La qualification de la clause de déchéance du terme contenue dans l’acte authentique de prêt est régie par l’article L. 213-6 du Code de l’organisation judiciaire, qui stipule que le juge de l’exécution connaît de manière exclusive des difficultés relatives aux titres exécutoires et des contestations qui s’élèvent à l’occasion de l’exécution forcée.

Il peut donc se prononcer sur la nullité d’un engagement résultant d’un acte notarié exécutoire. De plus, l’article L. 132-1 du Code de la consommation précise que dans les contrats conclus entre professionnels et non-professionnels, les clauses abusives sont réputées non écrites.

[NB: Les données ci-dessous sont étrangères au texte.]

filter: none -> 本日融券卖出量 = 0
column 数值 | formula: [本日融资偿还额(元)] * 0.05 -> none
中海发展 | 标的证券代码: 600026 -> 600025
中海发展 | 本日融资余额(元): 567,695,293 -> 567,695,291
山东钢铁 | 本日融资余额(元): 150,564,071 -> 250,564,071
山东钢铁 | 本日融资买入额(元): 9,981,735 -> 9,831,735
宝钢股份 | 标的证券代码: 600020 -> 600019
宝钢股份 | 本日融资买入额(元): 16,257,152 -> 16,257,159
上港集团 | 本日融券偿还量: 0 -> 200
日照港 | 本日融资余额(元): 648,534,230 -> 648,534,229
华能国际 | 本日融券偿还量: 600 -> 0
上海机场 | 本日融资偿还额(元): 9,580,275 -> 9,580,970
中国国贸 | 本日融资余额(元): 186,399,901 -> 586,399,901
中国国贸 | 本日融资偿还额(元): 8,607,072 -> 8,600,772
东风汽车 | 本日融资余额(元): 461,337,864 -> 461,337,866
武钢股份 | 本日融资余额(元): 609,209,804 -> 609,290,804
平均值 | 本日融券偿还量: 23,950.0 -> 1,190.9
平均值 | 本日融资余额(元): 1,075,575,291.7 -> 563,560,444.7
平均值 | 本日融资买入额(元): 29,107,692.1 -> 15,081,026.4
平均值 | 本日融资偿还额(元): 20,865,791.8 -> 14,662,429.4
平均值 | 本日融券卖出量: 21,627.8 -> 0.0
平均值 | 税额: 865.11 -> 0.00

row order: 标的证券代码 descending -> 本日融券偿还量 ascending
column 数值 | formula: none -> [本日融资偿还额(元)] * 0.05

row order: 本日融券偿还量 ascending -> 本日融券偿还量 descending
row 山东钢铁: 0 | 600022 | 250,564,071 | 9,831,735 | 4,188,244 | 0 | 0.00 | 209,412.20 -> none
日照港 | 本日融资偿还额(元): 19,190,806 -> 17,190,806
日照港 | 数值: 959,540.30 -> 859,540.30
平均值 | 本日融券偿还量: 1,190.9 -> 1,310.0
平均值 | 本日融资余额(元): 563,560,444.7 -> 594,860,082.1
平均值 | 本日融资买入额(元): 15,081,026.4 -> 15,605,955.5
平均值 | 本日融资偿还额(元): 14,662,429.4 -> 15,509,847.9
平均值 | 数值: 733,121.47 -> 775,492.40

La CJUE a également précisé que l’appréciation du caractère abusif d’une clause doit tenir compte de l’ensemble des circonstances entourant la conclusion du contrat. En l’espèce, la clause relative à la déchéance du terme ne prévoit pas de préavis raisonnable permettant à l’emprunteur de régulariser ses paiements.

Cette absence de préavis crée un déséquilibre significatif entre les droits et obligations des parties, rendant la clause abusive et donc non écrite.

Sur les conséquences de la qualification de la clause de déchéance du terme en ‘clause abusive’

Il est établi que le caractère abusif de la clause de déchéance du terme n’entraîne ni la nullité du contrat de prêt, ni la perte de son caractère exécutoire. Cela signifie que la clause annulée n’affecte pas l’objet principal de la convention, qui est de mettre à disposition de l’emprunteur une somme d’argent.

L’article R. 321-3 du Code des procédures civiles d’exécution précise que la nullité du commandement de payer n’est pas encourue au motif que les sommes réclamées sont supérieures à celles qui sont dues au créancier.

Ainsi, même si la clause de déchéance du terme est déclarée abusive, cela ne remet pas en cause la validité du commandement de payer. Les sommes dues au titre des mensualités échues et impayées demeurent exigibles.

En conséquence, la créance de la S.A. Crédit Foncier de France sera fixée aux montants des mensualités échues, et la vente forcée de l’immeuble pourra être ordonnée.

Sur l’orientation de la procédure

L’orientation de la procédure de saisie immobilière est régie par les dispositions du Code des procédures civiles d’exécution. Il convient d’autoriser la vente forcée sur la mise à prix mentionnée au cahier des conditions de vente.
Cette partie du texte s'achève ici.